New home for homeless day shelter in Yellowknife

New home for homeless day shelter in Yellowknife
Yellowknife day shelter users ham it up in front of what will be their place as of Oct. 1.Photo: Jack Danylchuk.

With the season turning quickly toward winter, the NWT Disabilities Council is preparing to open a day shelter for Yellowknife’s homeless on Oct. 1.

The territorial government awarded the council a $619,000 contract to operate the shelter for two years, with an option for a three-year extension, Health Minister Glen Abernethy announced last week.

The shelter “demonstrates our society’s commitment to care about everyone,” Abernethy said in announcing the contract. “It is a moral obligation for government to find ways to support clients that live in difficult circumstances.”

The contract has $100,000 more per year to work with than the John Howard Society had when it ran the Dene Ko shelter that closed last May. The city has promised the new shelter an additional $50,000 a year.

Rent on the three-storey building at 5023-49th Street will consume $64,800 a year. The building, which now serves as an office for a construction company, needs renovations, including the addition of a wheelchair ramp and removing walls to open up the main floor.

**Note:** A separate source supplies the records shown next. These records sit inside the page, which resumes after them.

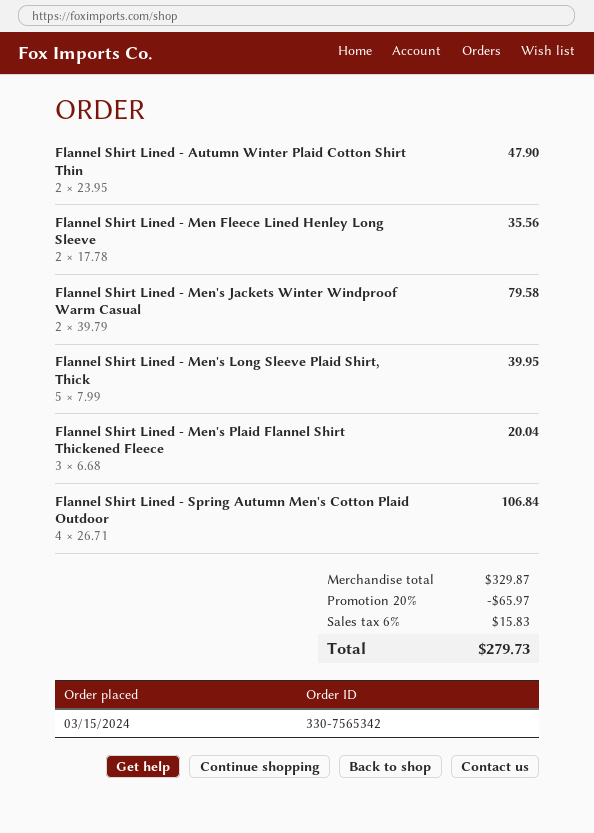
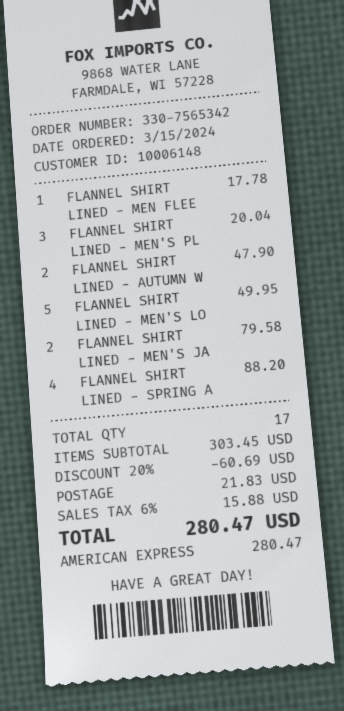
Flannel Shirt Lined - Men Fleece Lined Henley Long Sleeve: 2 for 35.56 -> 1 for 17.78
Flannel Shirt Lined - Men's Long Sleeve Plaid Shirt, Thick: 5 for 39.95 -> 5 for 49.95
Flannel Shirt Lined - Spring Autumn Men's Cotton Plaid Outdoor: 4 for 106.84 -> 4 for 88.20
subtotal: 329.87 -> 303.45
discount: 20% = 65.97 -> 20% = 60.69
shipping: none -> 21.83
tax: 6% = 15.83 -> 6% = 15.88
total: 279.73 -> 280.47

Les Harrison, CEO at Yellowknife Health and Social Services, said the downtown location is convenient for the homeless who use the nearby Salvation Army and other service agencies.

The immediate proximity of the downtown liquor outlet won’t add to the difficulty of providing services to people who have issues with substance abuse, he said.

“We will be there for them when they need us,” Harrison said.

Denise McKee, the Disabilities Council’s executive director, said those who worked at Dene Ko are being recruited for the new shelter, but some have moved on to other jobs, “so we’re advertising positions.”

The proximity of the liquor store won’t be allowed to interfere with the work of addressing “issues faced by individuals and families experiencing homelessness, and related issues,” McKee said.

“We have zero tolerance when it comes to alcohol in the shelter, not just for our sake, but for the clients as well,” she said. “They want a safe respectful shelter that’s free of violence and alcohol.”